Swelling of the feet, ankles and legs, also called edema, is often caused by an abnormal build-up of fluids within the tissues of the lower extremities. Swelling of the feet and ankles is a common problem, particularly in the elderly population. It may be painful and cause ulcers (sores) or be asymptomatic. Because of the effect of gravity, swelling is particularly noticeable in the feet and lower legs. Swelling can be due to many conditions such as: poor circulation, DVT (deep vein thrombosis or clot), injury, pregnancy, lymphedema (blockage of the lymph system), medications, sitting or standing for long periods of time (airline flights), kidney disease, and cardiac disease. Treatment may include compression dressings, elevation, medications, wound care, and revascularization procedures.

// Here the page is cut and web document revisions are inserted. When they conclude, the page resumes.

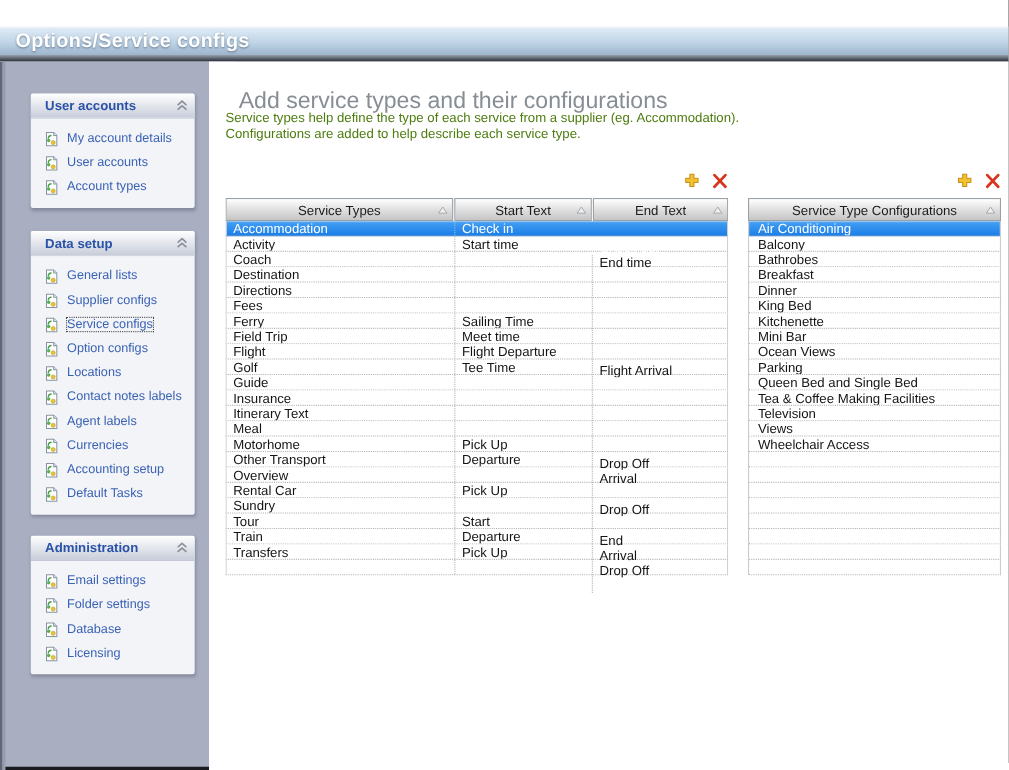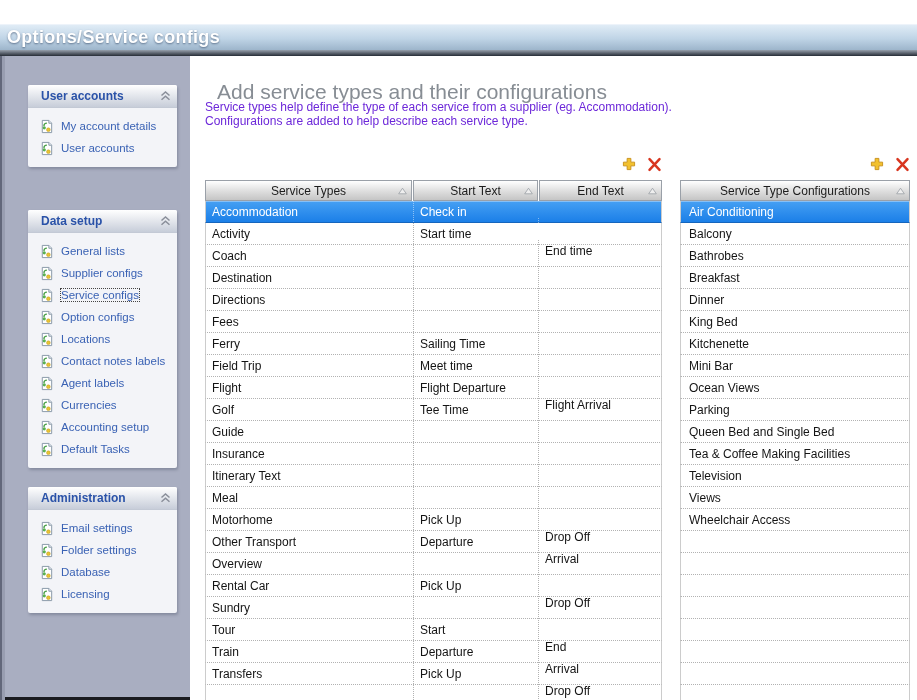--- a/index.html
+++ b/index.html
@@ -19,7 +19,7 @@
   .pageheader{position:absolute;top:24px;left:0;right:0;height:26px;box-sizing:border-box;
               background:linear-gradient(180deg,#e0ecf6 0%,#bfd4e6 55%,#9db5cb 100%);
               border-top:1px solid #edf3fa;color:#fff;font-size:18px;font-weight:bold;
-              line-height:25px;padding-left:7px;letter-spacing:.3px;
+              line-height:25px;padding-left:14px;letter-spacing:.3px;
               text-shadow:0 1px 2px rgba(30,50,80,.55);}
   .headerstrip{position:absolute;top:50px;left:0;right:0;height:6px;
                background:linear-gradient(180deg,#97a0ac,#262c36);}

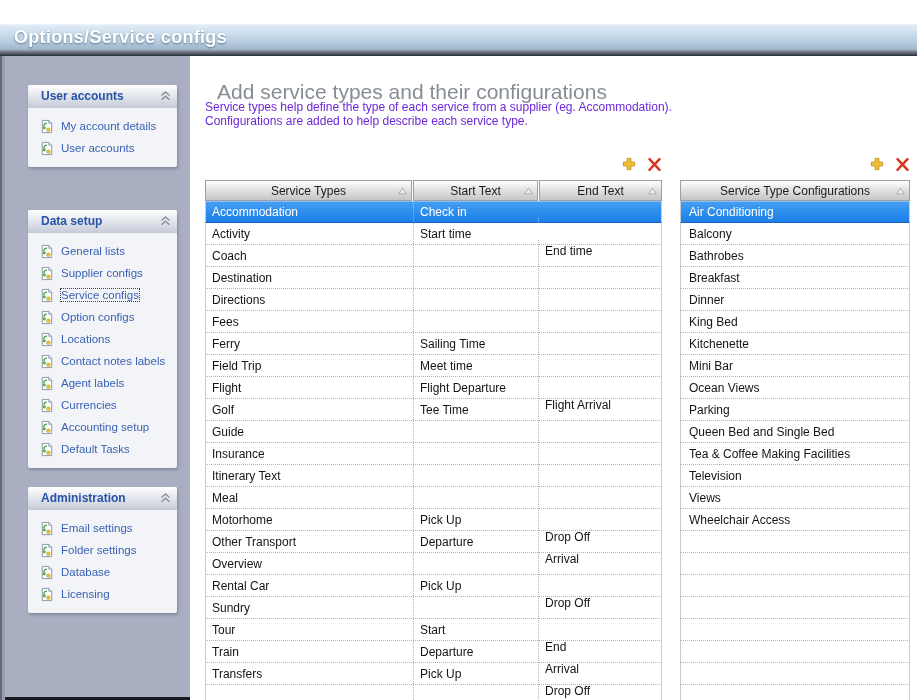--- a/index.html
+++ b/index.html
@@ -43,7 +43,7 @@
   
   .content{position:absolute;top:56px;left:190px;right:0;bottom:0;background:#fff;}
   .h1{position:absolute;left:15px;top:12px;margin:12px;font-size:21px;font-weight:400;color:#878d94;}
-  .desc{position:absolute;left:15px;top:44px;font-size:12px;color:#6d28d9;line-height:14px;}
+  .desc{position:absolute;left:15px;top:44px;font-size:12px;color:#4d7c0f;line-height:14px;}
 
   .toolbar{position:absolute;display:flex;justify-content:flex-end;align-items:center;gap:9px;height:18px;top:99px;}
   .tb-left{left:15px;width:457px;}  .tb-right{left:490px;width:230px;}

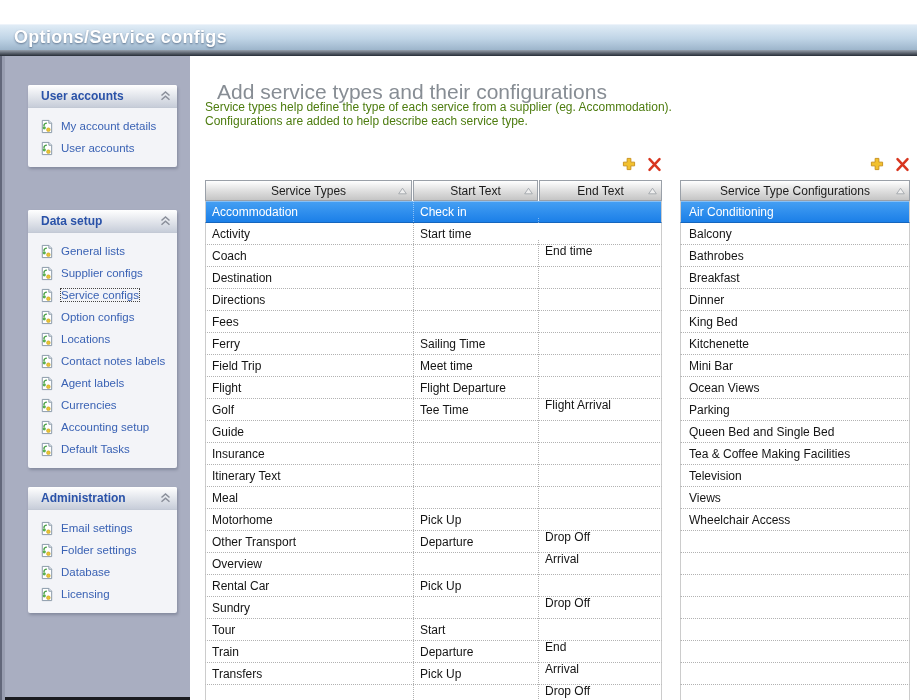--- a/index.html
+++ b/index.html
@@ -117,6 +117,16 @@
           </svg>
           <span class="lbl">User accounts</span>
         </div>
+          <div class="item">
+          <svg width="15" height="15" viewBox="0 0 16 16">
+            <path d="M3.5 1.5h7l3 3v10h-10z" fill="#fff" stroke="#8494a4"></path>
+            <path d="M10.5 1.5v3h3" fill="#e8eef4" stroke="#8494a4"></path>
+            <path d="M5.2 7.6c0-1.8 1.4-3.2 3.2-3.2" stroke="#4aa048" stroke-width="1.4" fill="none"></path>
+            <circle cx="5.6" cy="9.4" r="1.7" fill="#58b050"></circle>
+            <circle cx="10" cy="11.4" r="2" fill="#e8c432" stroke="#b89420" stroke-width="0.5"></circle>
+          </svg>
+          <span class="lbl">Account types</span>
+        </div>
         </div>
     </div>
 

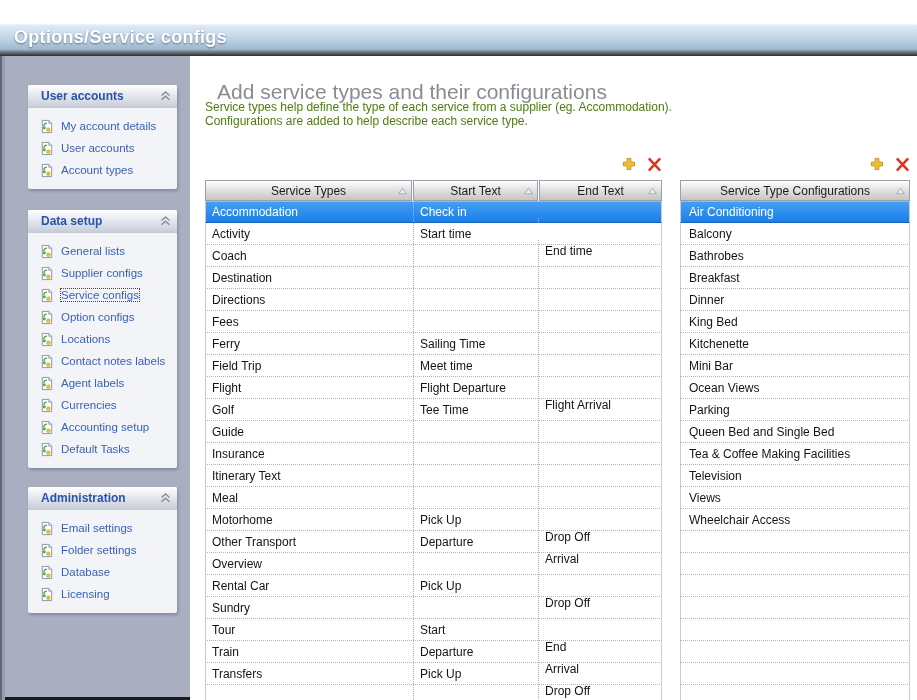--- a/index.html
+++ b/index.html
@@ -62,7 +62,7 @@
   .sorticon{position:absolute;right:4px;top:6px;}
 
   .gbody{box-sizing:border-box;}
-  .row{display:flex;height:22px;box-sizing:border-box;border-bottom:1px dotted #b2b2b2;
+  .row{display:flex;height:14px;box-sizing:border-box;border-bottom:1px dotted #b2b2b2;
        font-size:12px;color:#141414;background:#fff;border-left:1px solid #cccccc;border-right:1px solid #cccccc;}
   .row .c{box-sizing:border-box;height:100%;display:flex;align-items:center;padding-left:6px;
           overflow:hidden;white-space:nowrap;}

A tailors bunion is a progressive deformity that results from mechanical imbalance and undue stress on the fifth toe (baby toe) joint. This leads to a bony prominence to the outside of the toe joint and drifting of the toe below or above the fourth toe. Contrary to popular belief, bunions are aggravated, not caused, by shoes. Bunions are usually an inherited deformity of the foot. Bunions more commonly affect women due to wearing high-heeled or pointed-toed shoes which aggravate the condition. Symptoms include pain at the fifth toe joint, swelling, redness, corns, calluses, and difficulty wearing shoes due to the increased width of the foot. Because tailors bunions are progressive, it is best to see a podiatrist for diagnosis and treatment to correct the problem before severe pain, arthritis, and deformity occur.

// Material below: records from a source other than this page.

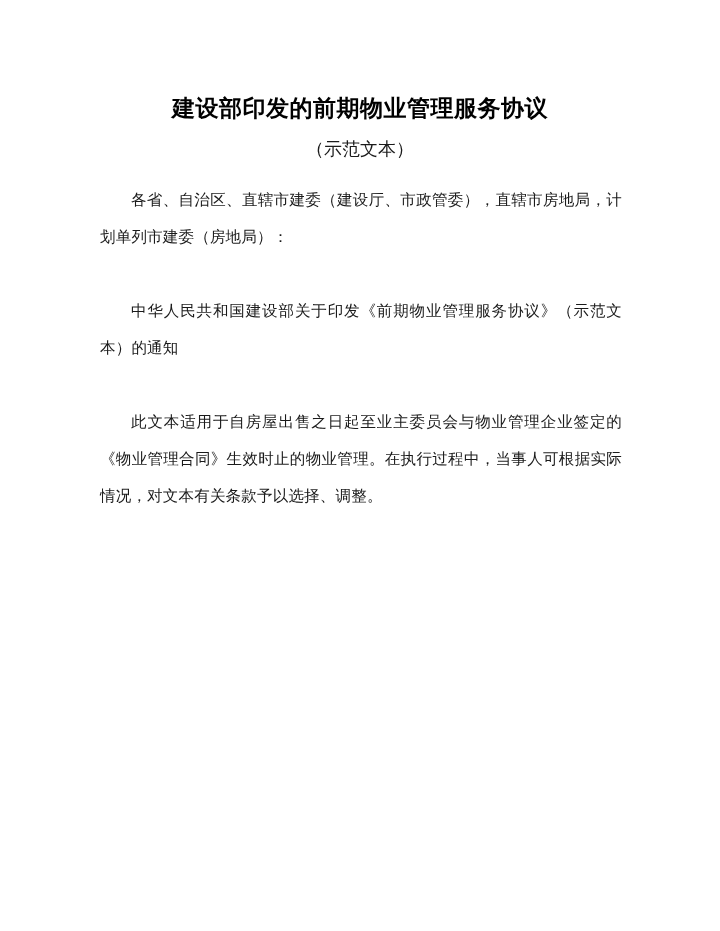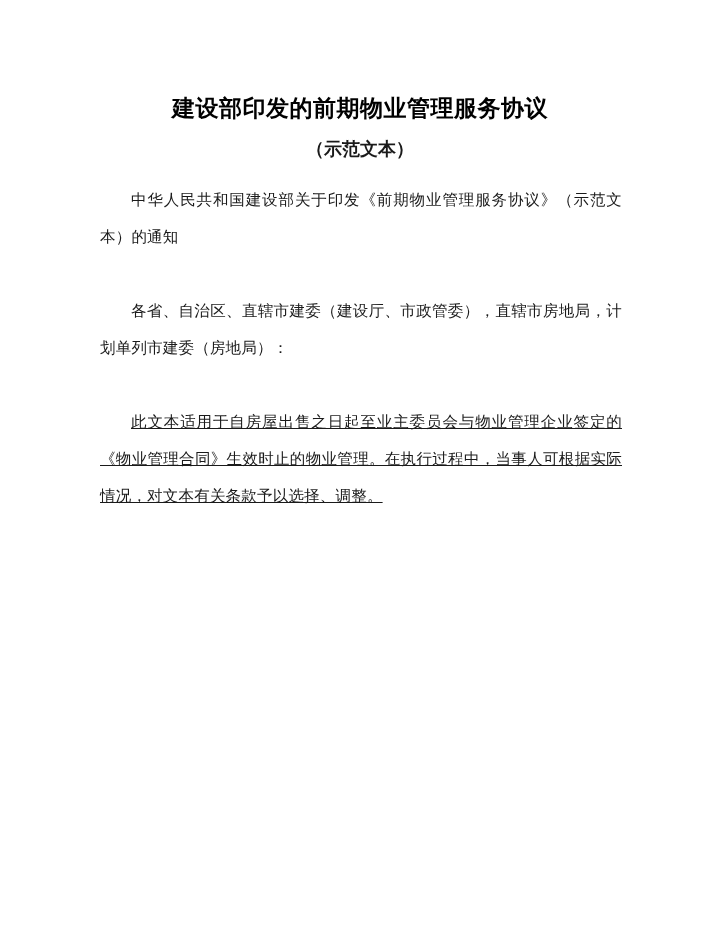--- a/index.html
+++ b/index.html
@@ -43,7 +43,7 @@
     width: 720px;
     text-align: center;
     font-size: 18px;
-    font-weight: bold;
+    font-weight: normal;
     line-height: 26px;
     color: #1a1a1a;
   }

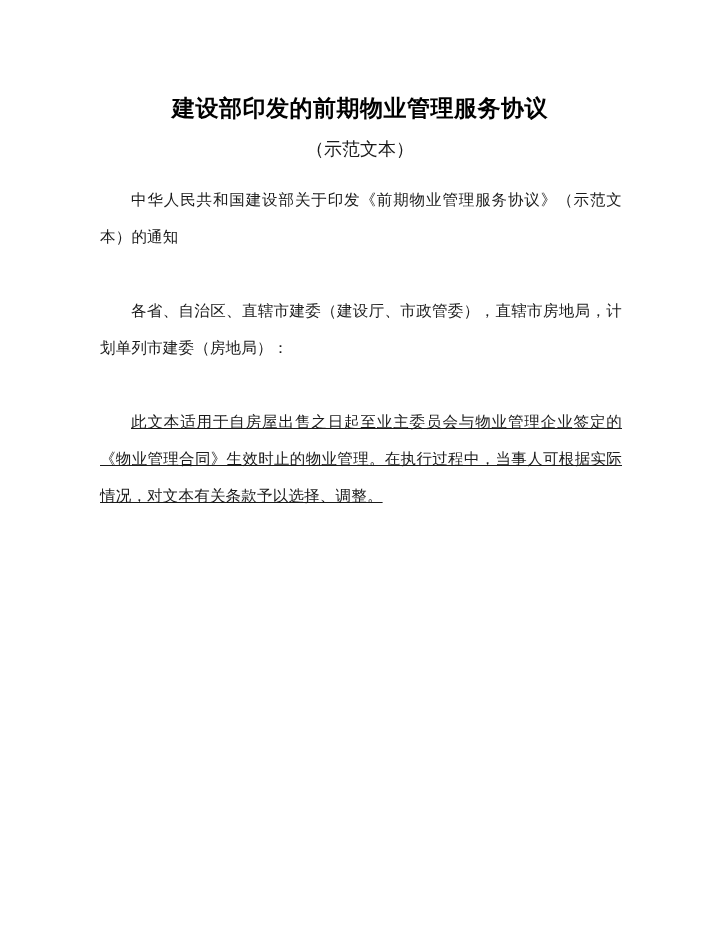--- a/index.html
+++ b/index.html
@@ -85,8 +85,8 @@
   <div class="doc-subtitle">（示范文本）</div>
 
   <div class="body-block">
+    <p class="para">各省、自治区、直辖市建委（建设厅、市政管委），直辖市房地局，计划单列市建委（房地局）：</p>
     <p class="para">中华人民共和国建设部关于印发《前期物业管理服务协议》（示范文本）的通知</p>
-    <p class="para">各省、自治区、直辖市建委（建设厅、市政管委），直辖市房地局，计划单列市建委（房地局）：</p>
     <p class="para para-last">此文本适用于自房屋出售之日起至业主委员会与物业管理企业签定的《物业管理合同》生效时止的物业管理。在执行过程中，当事人可根据实际情况，对文本有关条款予以选择、调整。</p>
   </div>
 

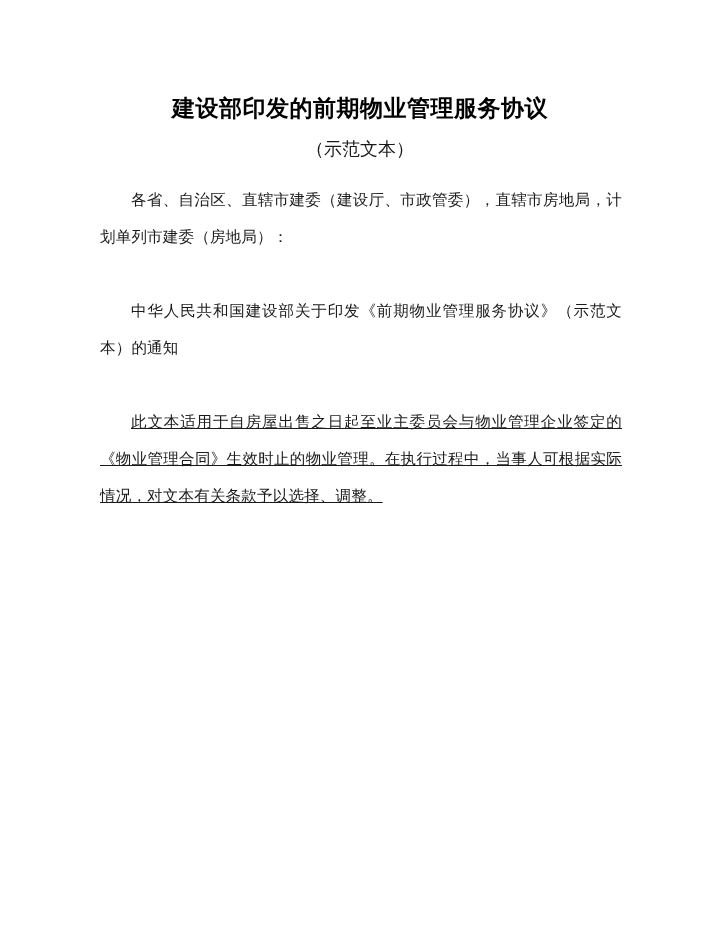--- a/index.html
+++ b/index.html
@@ -72,7 +72,6 @@
 
   .para-last {
     margin-bottom: 0;
-    text-decoration: underline;
   }
 </style>
 </head>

Ulcers are open skin wounds. Ulcers can be found on the feet and legs. They are most common with the diabetic population and those with vascular disease. Ulcers can be very slow to heal due to poor circulation, infection, pressure, increased blood sugars, poor nutrition, and neuropathy (nerve disease). With lack of sensation, something as simple as a splinter or cut on the bottom of the foot can turn into a serious health problem, such as bone infection, sepsis, and amputation. The most important part of treatment is off-loading or taking pressure and weight off of the ulcer. Treatment may also include wound cleaning and debridement (trimming away dead tissue), antibiotics, blood sugar control, hospitalization, consultation with a vascular specialist, and advanced wound care products such as grafts, growth factors, collagen, and negative pressure therapy. Those diagnosed with diabetes or vascular disease should have regular exams and routine foot care by their podiatrist to prevent ulcerations, infections, and amputations. Routine foot care includes examination of the lower extremities, foot care and hygiene education, and trimming of nails and calluses.

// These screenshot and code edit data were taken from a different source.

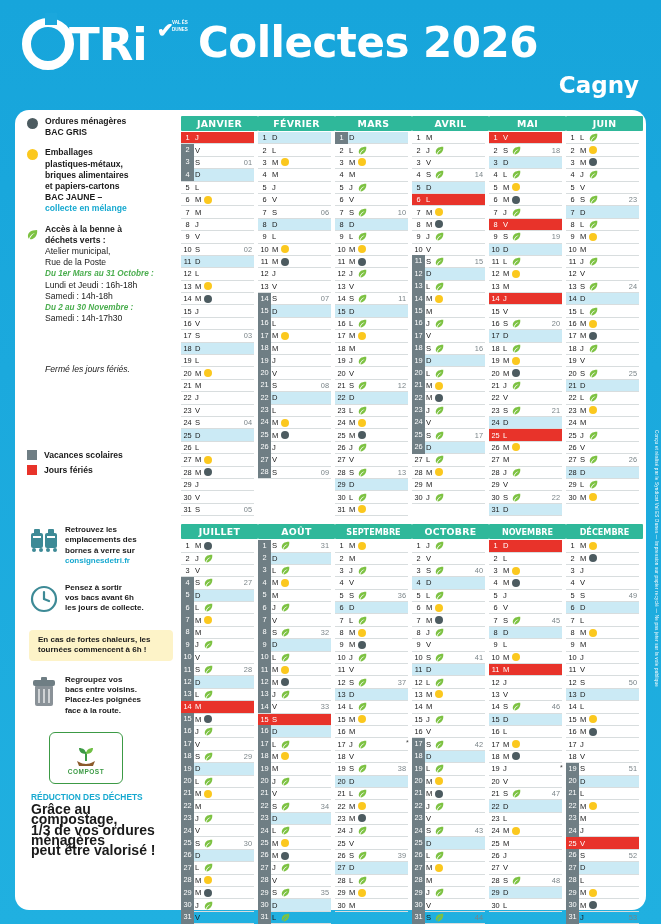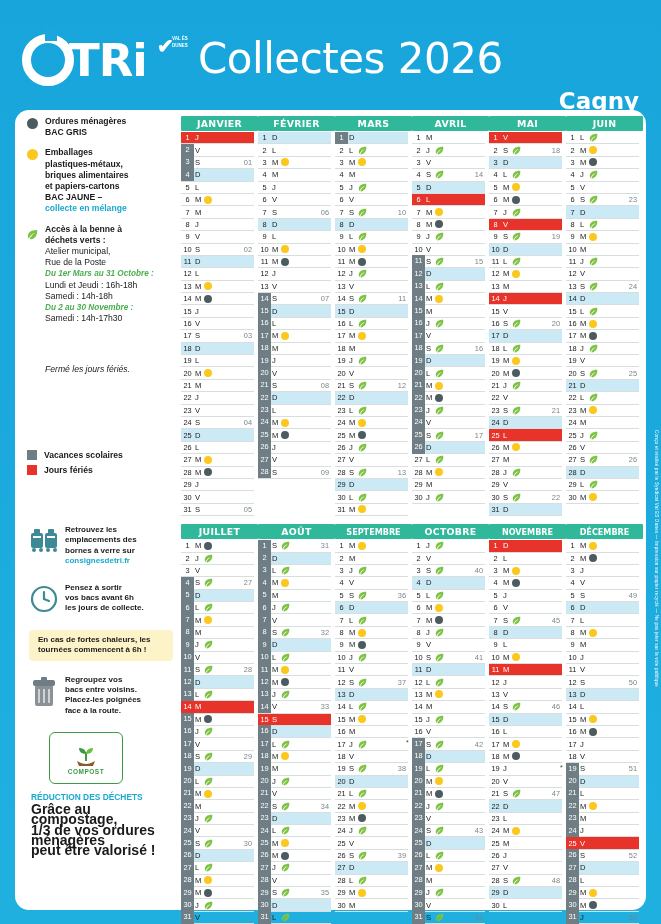--- a/index.html
+++ b/index.html
@@ -13,7 +13,7 @@
   #app { position:absolute; inset:0; background:linear-gradient(180deg,#17A5DB 0%,#1BA9DD 40%,#20B0E0 100%); }
 
   
-  .header { position:absolute; left:0; top:16px; width:661px; height:108px; }
+  .header { position:absolute; left:0; top:0; width:661px; height:108px; }
   .logo { position:absolute; left:22px; top:14px; width:170px; height:62px; }
   .logo-ring {
     position:absolute; left:0; top:4px; width:52px; height:52px;

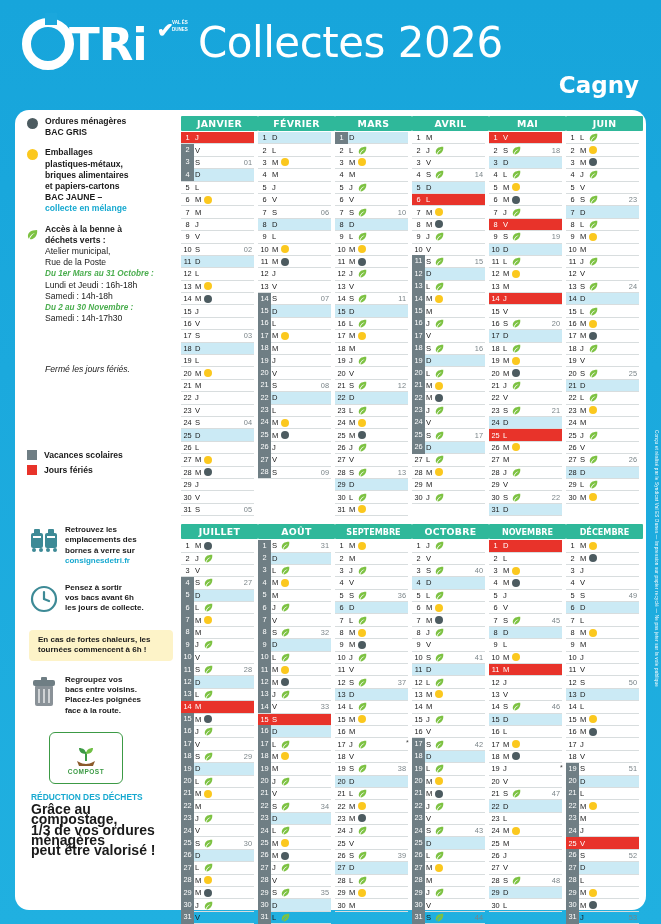--- a/index.html
+++ b/index.html
@@ -32,7 +32,7 @@
   .logo-sub{ position:absolute; left:150px; top:6px; color:#fff; font-size:4.5px; line-height:1.5; font-weight:bold;}
   .title {
     position:absolute; left:198px; top:18px;
-    font-size:42px; font-weight:normal; color:#fff; letter-spacing:-0.5px;
+    font-size:42px; font-weight:bold; color:#fff; letter-spacing:-0.5px;
     font-family:"DejaVu Sans", sans-serif;
   }
   .city {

Warts are benign skin lesions due to a viral infection, known as the Human Papilloma Virus (HPV). This generally invades the skin through small cuts and abrasions. They can be painful and are often mistaken for corns or calluses. They can appear anywhere on the skin, but are commonly found on the bottom of the foot (plantar warts). They may be treated with liquid acids, plasters of acid, freezing, vitamins, medications, injections, and laser removal. The greatest success rate is found with laser removal of warts. Approximately 50% of warts may resolve without treatment over a two year period, however, treatment is recommended to prevent spread of the infection to the foot and other people.